Medicaid Asset Protection Trust
A better way to proactively plan for Medicaid is through a type of irrevocable trust that is often referred to as a Medicaid Asset Protection Trust. By transferring your property into an irrevocable trust, you remove it from Medicaid eligibility considerations just like when you transfer that property outright. Just like outright transfers, you can decide who benefits from the property in your trust. However, the trust avoids all the problems that outright transfers create. Your irrevocable trust agreement allows you to control how your beneficiaries use the property, both during your lifetime and after, which prevents waste or financial exploitation. Your irrevocable trust also protects this property from your beneficiaries' creditors.
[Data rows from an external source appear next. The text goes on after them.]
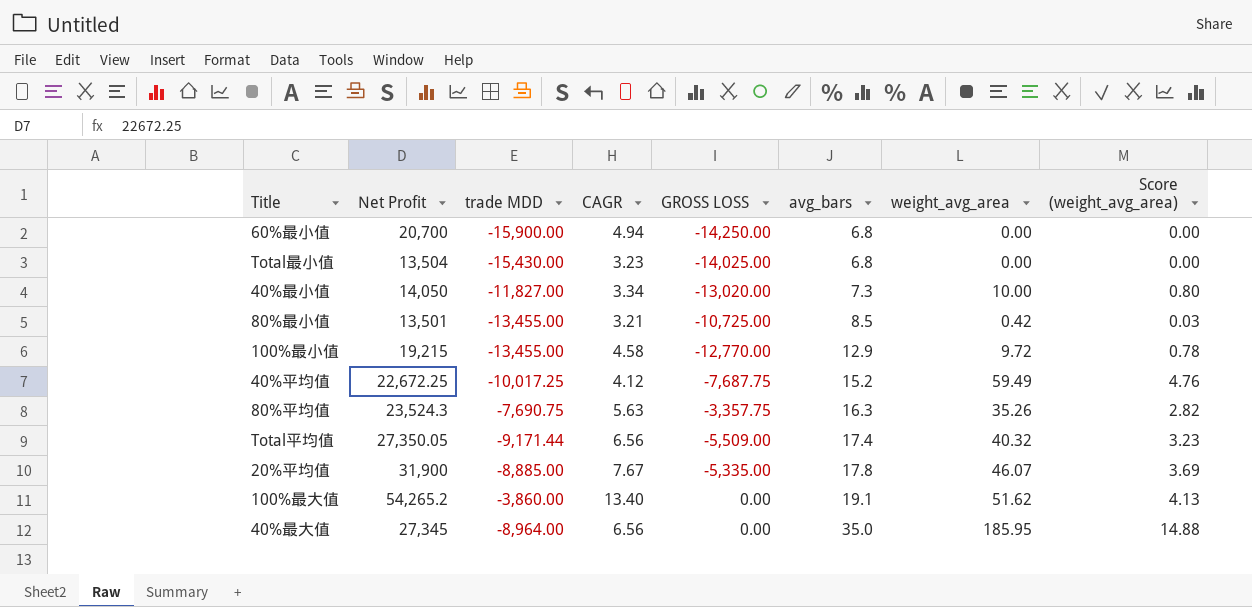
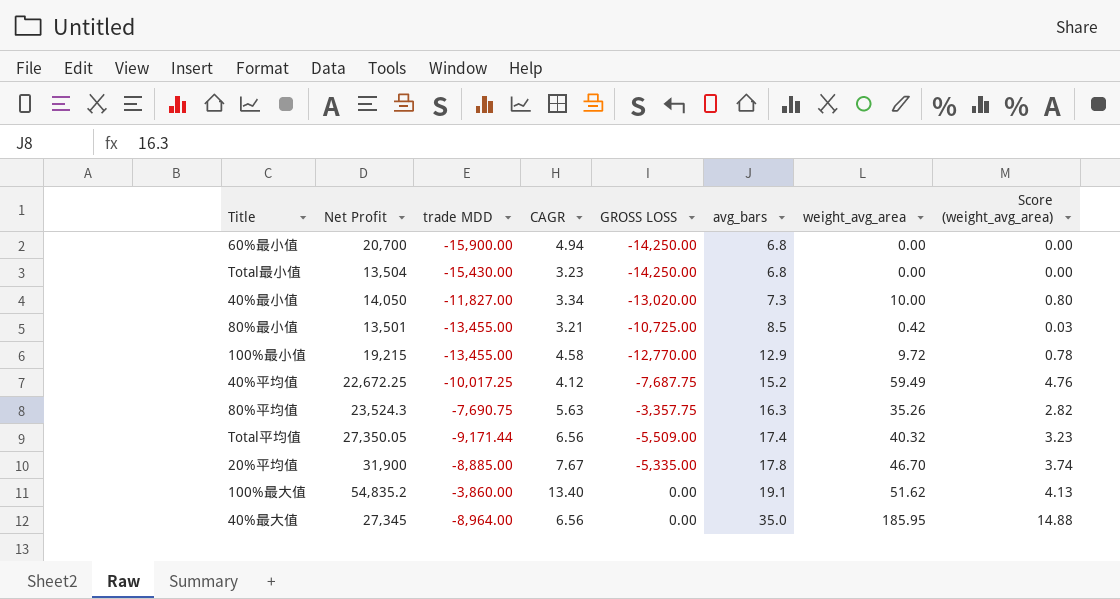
Total最小值 | GROSS LOSS: -14,025.00 -> -14,250.00
20%平均值 | weight_avg_area: 46.07 -> 46.70
20%平均值 | Score (weight_avg_area): 3.69 -> 3.74
100%最大值 | Net Profit: 54,265.2 -> 54,835.2

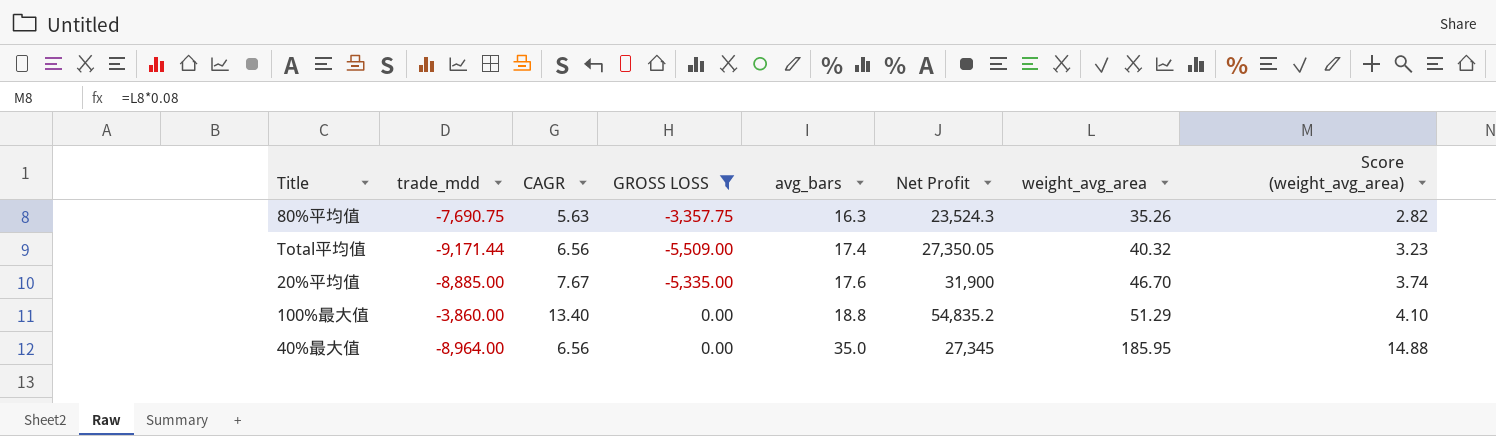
filter: none -> GROSS LOSS >= -5,509.00
column name: trade MDD -> trade_mdd
column Net Profit | position: 2 -> 6
20%平均值 | avg_bars: 17.8 -> 17.6
100%最大值 | avg_bars: 19.1 -> 18.8
100%最大值 | weight_avg_area: 51.62 -> 51.29
100%最大值 | Score (weight_avg_area): 4.13 -> 4.10

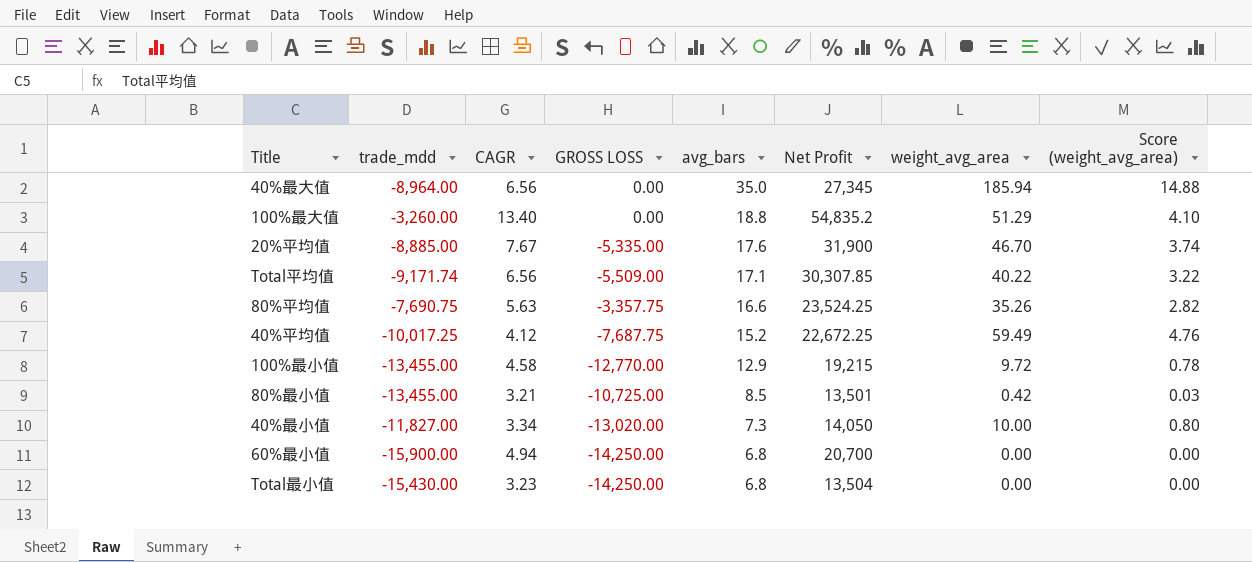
filter: GROSS LOSS >= -5,509.00 -> none
row order: avg_bars ascending -> avg_bars descending
40%最大值 | weight_avg_area: 185.95 -> 185.94
100%最大值 | trade_mdd: -3,860.00 -> -3,260.00
Total平均值 | trade_mdd: -9,171.44 -> -9,171.74
Total平均值 | avg_bars: 17.4 -> 17.1
Total平均值 | Net Profit: 27,350.05 -> 30,307.85
Total平均值 | weight_avg_area: 40.32 -> 40.22
Total平均值 | Score (weight_avg_area): 3.23 -> 3.22
80%平均值 | avg_bars: 16.3 -> 16.6
80%平均值 | Net Profit: 23,524.3 -> 23,524.25

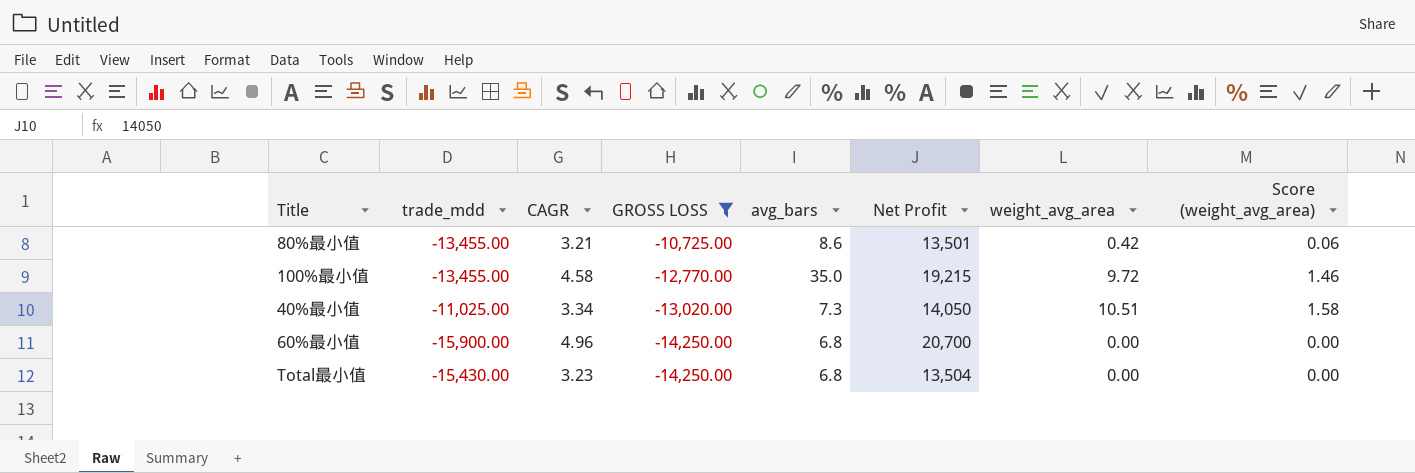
filter: none -> GROSS LOSS <= -10,725.00
row order: avg_bars descending -> GROSS LOSS descending
column Score (weight_avg_area) | formula: [weight_avg_area] * 0.08 -> [weight_avg_area] * 0.15
80%最小值 | avg_bars: 8.5 -> 8.6
100%最小值 | avg_bars: 12.9 -> 35.0
40%最小值 | trade_mdd: -11,827.00 -> -11,025.00
40%最小值 | weight_avg_area: 10.00 -> 10.51
60%最小值 | CAGR: 4.94 -> 4.96

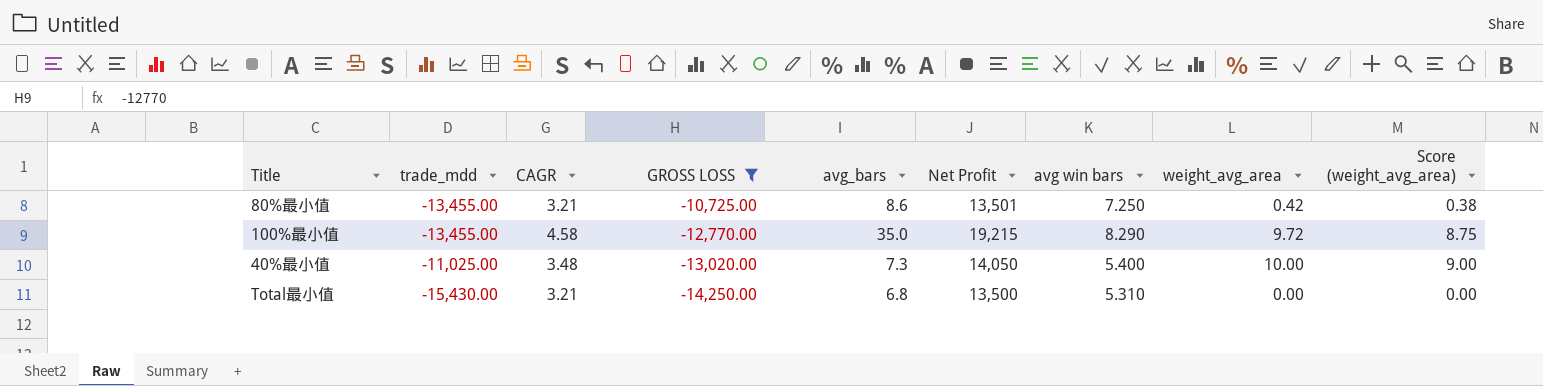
column avg win bars | position: none -> 7
column Score (weight_avg_area) | formula: [weight_avg_area] * 0.15 -> [weight_avg_area] * 0.9
row 60%最小值: -15,900.00 | 4.96 | -14,250.00 | 6.8 | 20,700 | 0.00 | 0.00 -> none
40%最小值 | CAGR: 3.34 -> 3.48
40%最小值 | weight_avg_area: 10.51 -> 10.00
Total最小值 | CAGR: 3.23 -> 3.21
Total最小值 | Net Profit: 13,504 -> 13,500

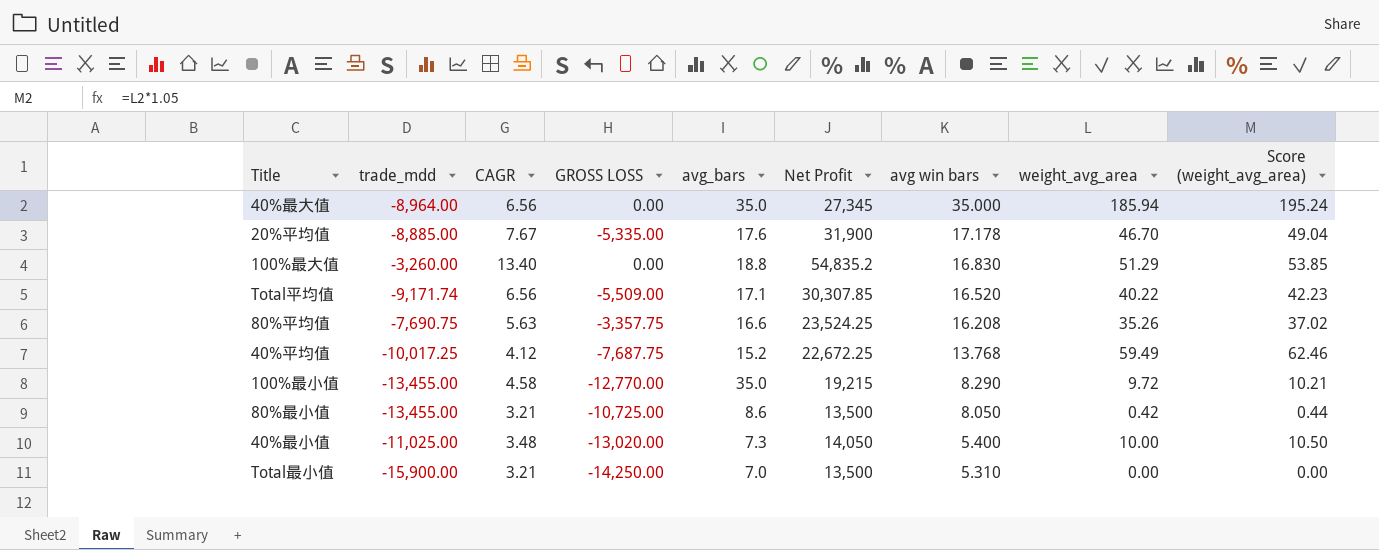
filter: GROSS LOSS <= -10,725.00 -> none
row order: GROSS LOSS descending -> avg win bars descending
column Score (weight_avg_area) | formula: [weight_avg_area] * 0.9 -> [weight_avg_area] * 1.05
80%最小值 | Net Profit: 13,501 -> 13,500
80%最小值 | avg win bars: 7.250 -> 8.050
Total最小值 | trade_mdd: -15,430.00 -> -15,900.00
Total最小值 | avg_bars: 6.8 -> 7.0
Unlike outright transfers, property contained within your irrevocable trust can receive a "stepped up" basis when you pass away, which means your beneficiaries may not have to pay any income taxes upon the sale of that property whatsoever
An irrevocable trust is more than just a Medicaid planning technique. This trust can serve as the foundation of your estate plan and the primary means for transferring your property. In addition to preserving your property from the costs of nursing home care and estate recovery, the irrevocable trust-based plan also avoids the potential problems associated with the probate process.